**SUPPLIED ENTRIES**
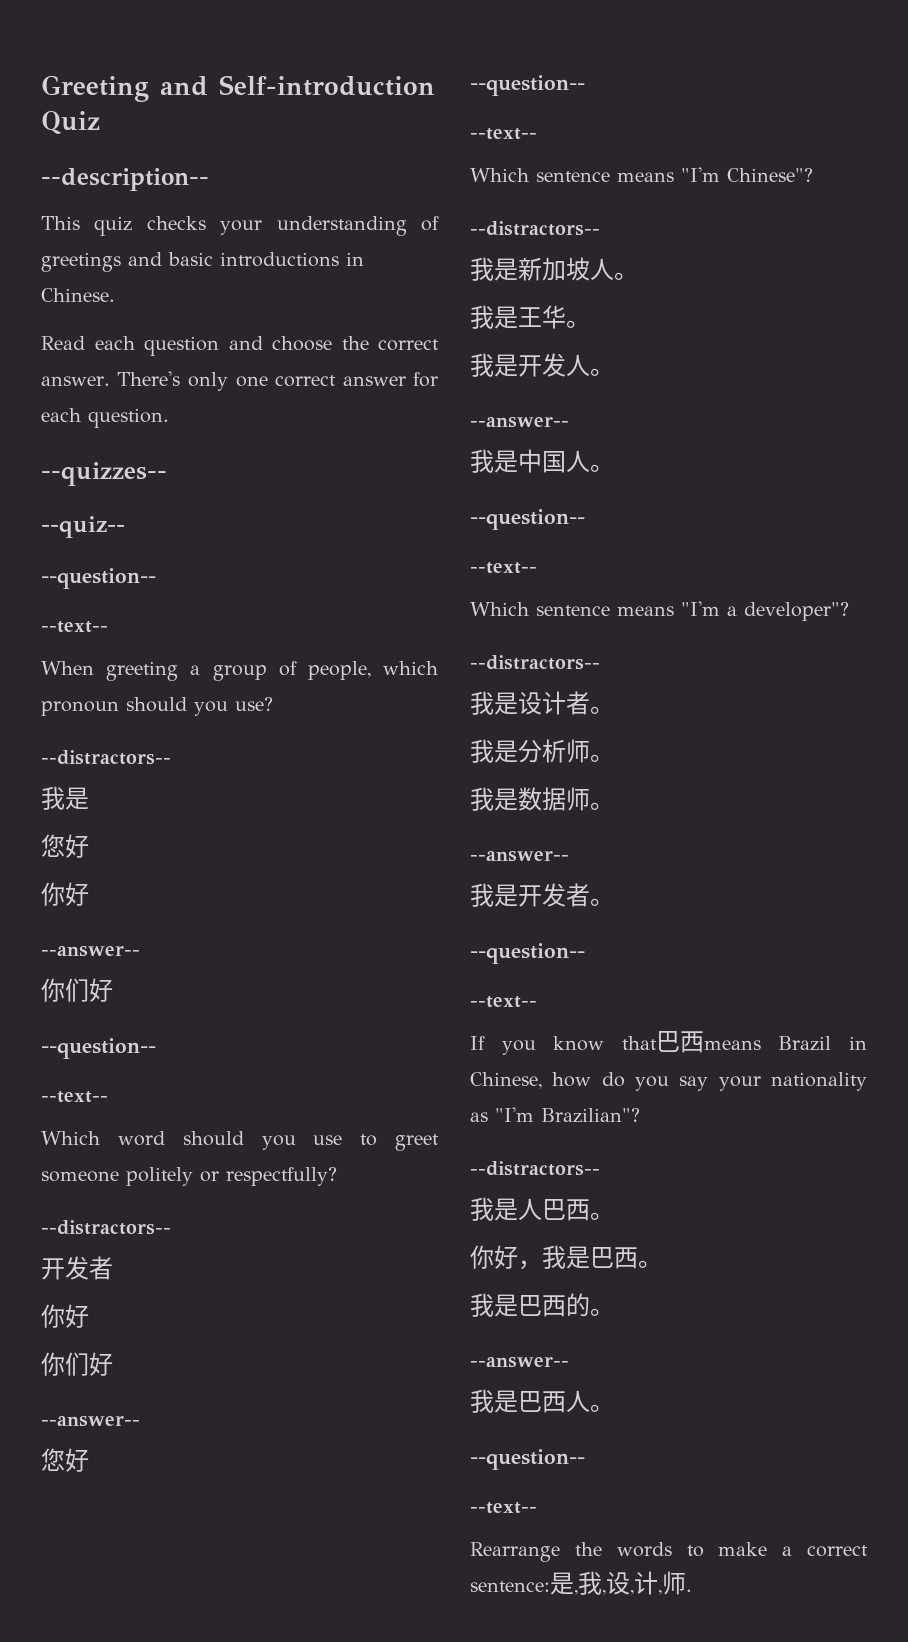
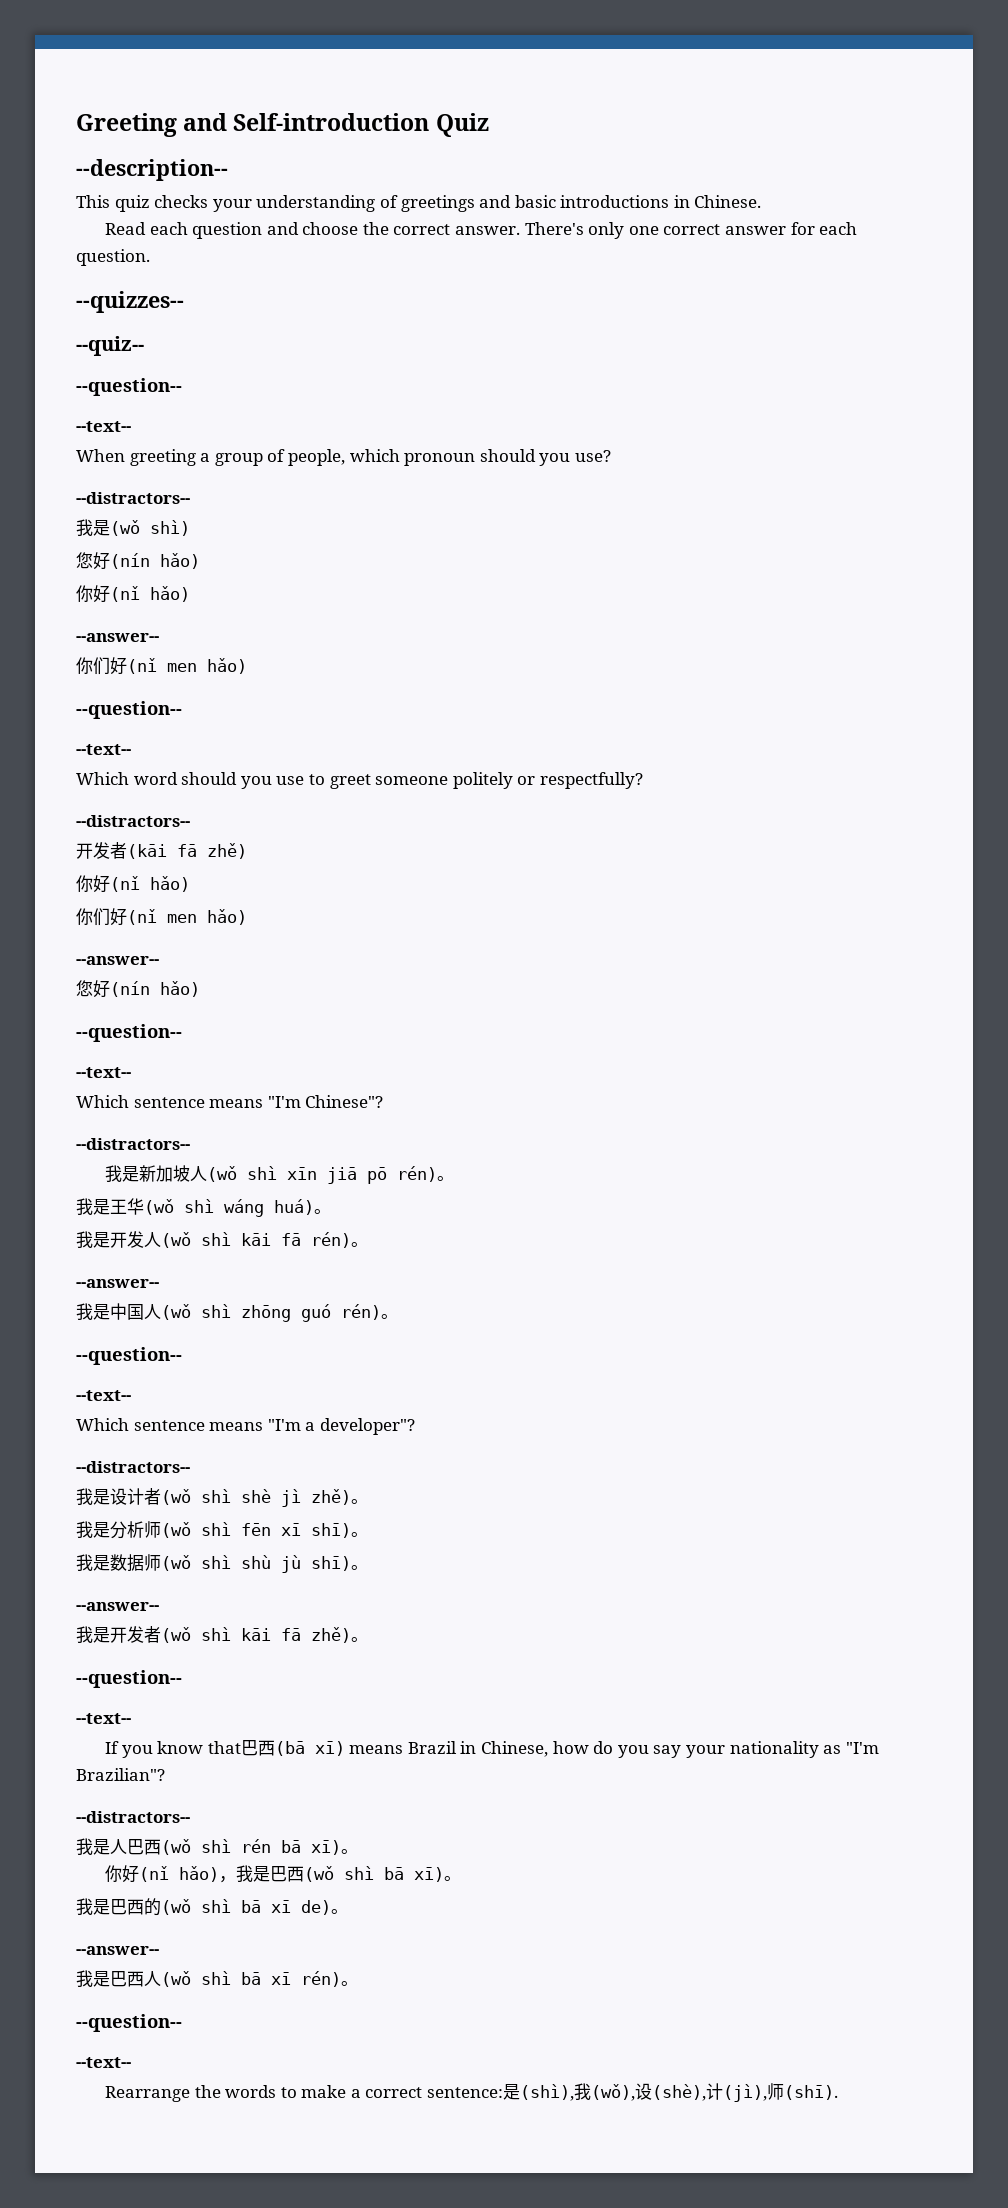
  When greeting a group of people, which pronoun should you use?
  --distractors--
- 我是
- 您好
- 你好
+ 我是(wǒ shì)
+ 您好(nín hǎo)
+ 你好(nǐ hǎo)
  --answer--
- 你们好
+ 你们好(nǐ men hǎo)
  Which word should you use to greet someone politely or respectfully?
  --distractors--
- 开发者
- 你好
- 你们好
+ 开发者(kāi fā zhě)
+ 你好(nǐ hǎo)
+ 你们好(nǐ men hǎo)
  --answer--
- 您好
+ 您好(nín hǎo)
- 我是新加坡人。
+ 我是新加坡人(wǒ shì xīn jiā pō rén)。
- 我是王华。
+ 我是王华(wǒ shì wáng huá)。
- 我是开发人。
+ 我是开发人(wǒ shì kāi fā rén)。
- 我是中国人。
+ 我是中国人(wǒ shì zhōng guó rén)。
- 我是设计者。
- 我是分析师。
- 我是数据师。
+ 我是设计者(wǒ shì shè jì zhě)。
+ 我是分析师(wǒ shì fēn xī shī)。
+ 我是数据师(wǒ shì shù jù shī)。
- 我是开发者。
+ 我是开发者(wǒ shì kāi fā zhě)。
- If you know that巴西means Brazil in Chinese, how do you say your nationality as "I'm Brazilian"?
+ If you know that巴西(bā xī) means Brazil in Chinese, how do you say your nationality as "I'm Brazilian"?
- 我是人巴西。
+ 我是人巴西(wǒ shì rén bā xī)。
- 你好，我是巴西。
+ 你好(nǐ hǎo)，我是巴西(wǒ shì bā xī)。
- 我是巴西的。
+ 我是巴西的(wǒ shì bā xī de)。
- 我是巴西人。
+ 我是巴西人(wǒ shì bā xī rén)。
- Rearrange the words to make a correct sentence:是,我,设,计,师.
+ Rearrange the words to make a correct sentence:是(shì),我(wǒ),设(shè),计(jì),师(shī).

**PROMPT**
Print again the lines of the entries above that fall between the line holding "kāi fā rén)。" and the line holding "- If you know", inclusive, exactly as they stand.

**WRITTEN SOLUTION**
+ 我是开发人(wǒ shì kāi fā rén)。
- 我是中国人。
+ 我是中国人(wǒ shì zhōng guó rén)。
- 我是设计者。
- 我是分析师。
- 我是数据师。
+ 我是设计者(wǒ shì shè jì zhě)。
+ 我是分析师(wǒ shì fēn xī shī)。
+ 我是数据师(wǒ shì shù jù shī)。
- 我是开发者。
+ 我是开发者(wǒ shì kāi fā zhě)。
- If you know that巴西means Brazil in Chinese, how do you say your nationality as "I'm Brazilian"?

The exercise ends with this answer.